Today, the Columbus Partnership is a celebrated civic achievement. Rivkin wrote a laudatory Harvard Business School case study about it in 2015. The year before, the Atlantic outlined how the organization has fostered a unique collaborative community spirit-the Columbus Way, as it's become known-that's boosting the city's economy. Alex Fischer, the Partnership CEO, has emerged as a power player in his own right in recent years with credibility among a diverse range of leaders, from elected officials to nonprofits to corporate chieftains. "The Partnership-and Alex personifies the Partnership-is kind of what keeps everything from falling apart with all that's happened," says a political insider, referring to the current power shift. The insider jokes, "It's why we don't have anarchy and violence in the streets right now." The steady hands of other long-serving respected institutional leaders, such as the Columbus Foundation's Doug Kridler and the Columbus Downtown Development Corp.'s Guy Worley, also may help make the ongoing transition easier.

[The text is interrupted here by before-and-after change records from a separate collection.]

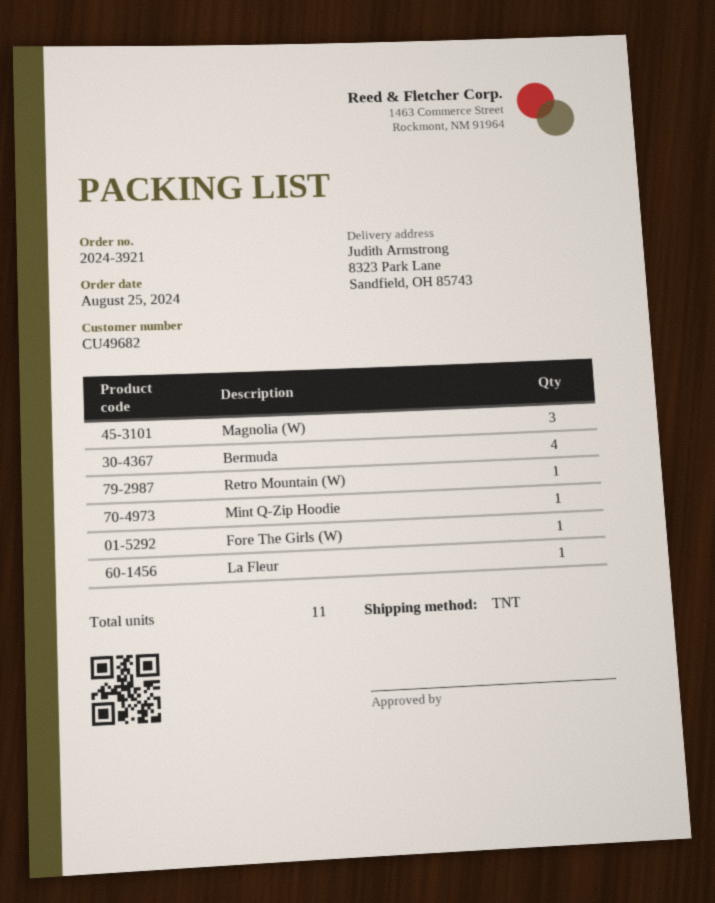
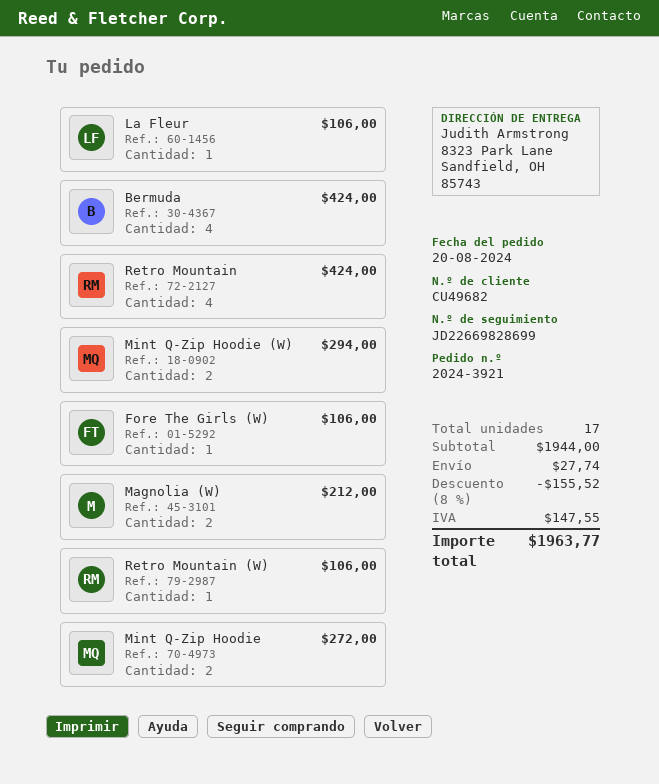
order date: 2024-08-25 -> 2024-08-20
Magnolia (W): 3 -> 2
Mint Q-Zip Hoodie: 1 -> 2
Retro Mountain: none -> 4
Mint Q-Zip Hoodie (W): none -> 2
total quantity: 11 -> 17

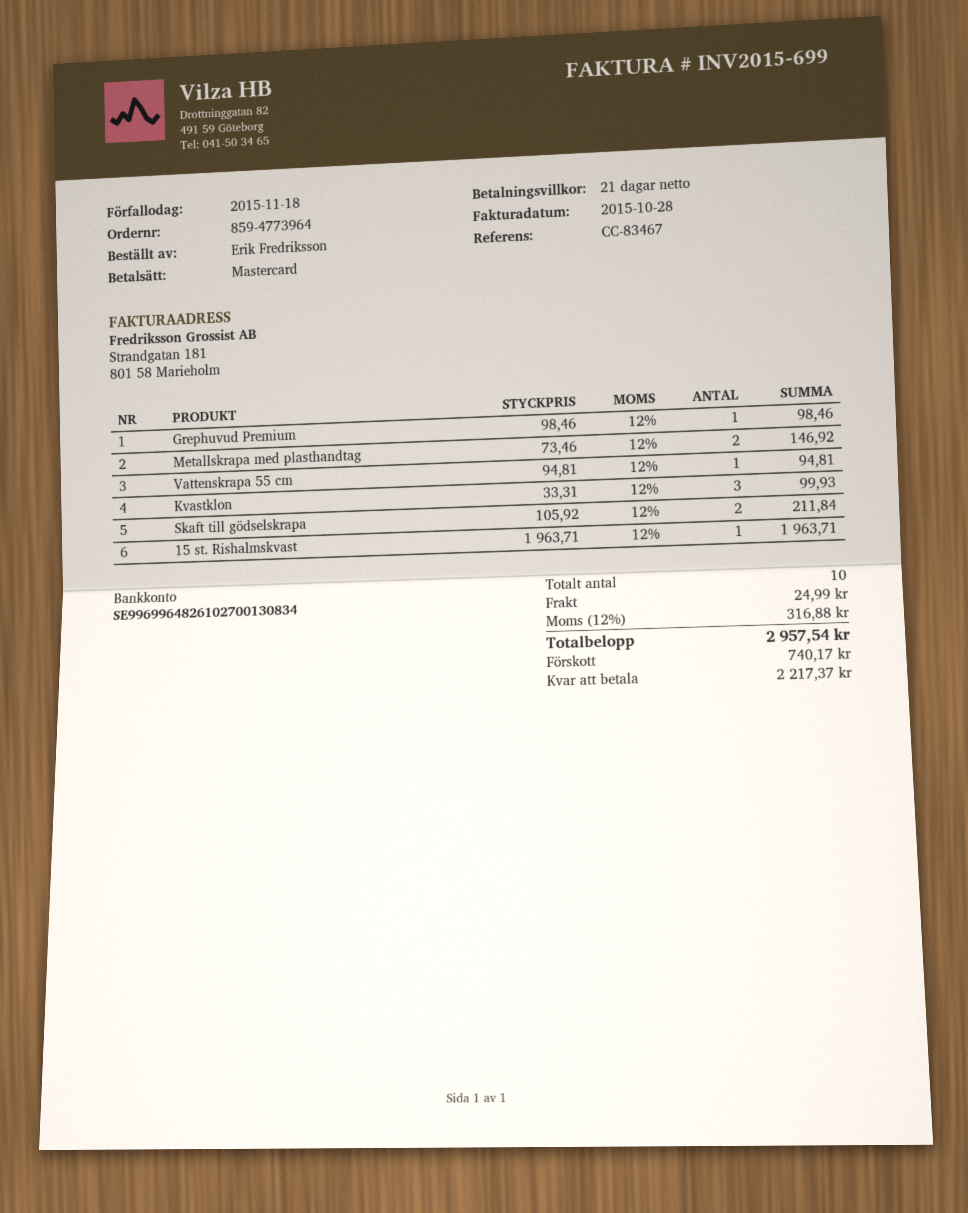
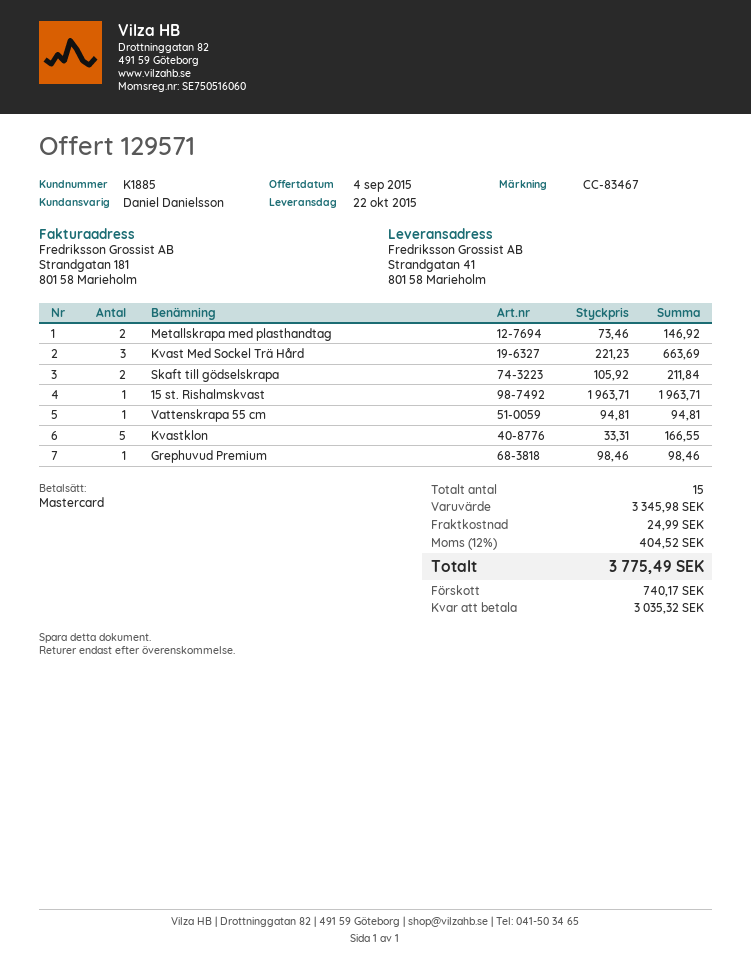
Kvastklon: 3 x 33.31 = 99.93 -> 5 x 33.31 = 166.55
Kvast Med Sockel Trä Hård: none -> 3 x 221.23 = 663.69
total quantity: 10 -> 15
tax: 12% = 316.88 -> 12% = 404.52
total: 2957.54 -> 3775.49
balance: 2217.37 -> 3035.32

To be sure, the Partnership has its critics. At first glance, it doesn't look that much different than J.W. Wolfe's boys club-a bunch of business people setting the civic agenda, just with Wexner in the chairman's seat and a few more women involved (though not many). And the Partnership has a tendency to overreach, resulting in a series of failed levies: COSI in 2004, the Columbus City Schools in 2013, the Columbus Zoo and Aquarium in 2014. But supporters say the organization has learned from those mistakes and has become more inclusive. It now includes more than 50 members (the top business leaders in the Central Ohio). "I was skeptical when I was not at the table listening to these conversations," says a newish member of the Partnership. "But I can equivocally say that everyone is focused on what's in the community's best interest versus their own self-interest."

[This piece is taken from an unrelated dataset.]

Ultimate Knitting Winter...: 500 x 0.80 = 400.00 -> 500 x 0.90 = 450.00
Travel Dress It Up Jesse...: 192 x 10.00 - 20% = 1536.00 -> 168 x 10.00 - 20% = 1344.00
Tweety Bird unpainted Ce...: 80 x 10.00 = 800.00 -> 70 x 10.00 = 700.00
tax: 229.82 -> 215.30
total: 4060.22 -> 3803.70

During this time of transition, what's most important, many civic leaders say, is preserving the city's collaborative spirit. They fear a return to the late 1980s (when the Wolfe-Wexner War divided the community) or the late 1990s (when a feud between City Hall and Ohio State led to the construction of two competing arenas). John F. Wolfe and Wexner have been the guardians of the Columbus Way. They've taught it to a new generation of corporate power players-folks like Cardinal Health's George Barrett and Huntington Bank's Steve Steinour-and they purged those who didn't accept its tenants-former CDDC chief Tom Lussenhop, former Ohio State Medical Center leader Fred Sanfilippo, to name two. The big question that remains is whether the students are ready to replace their aging teachers.

Dave Ghose is a senior editor for Columbus Monthly.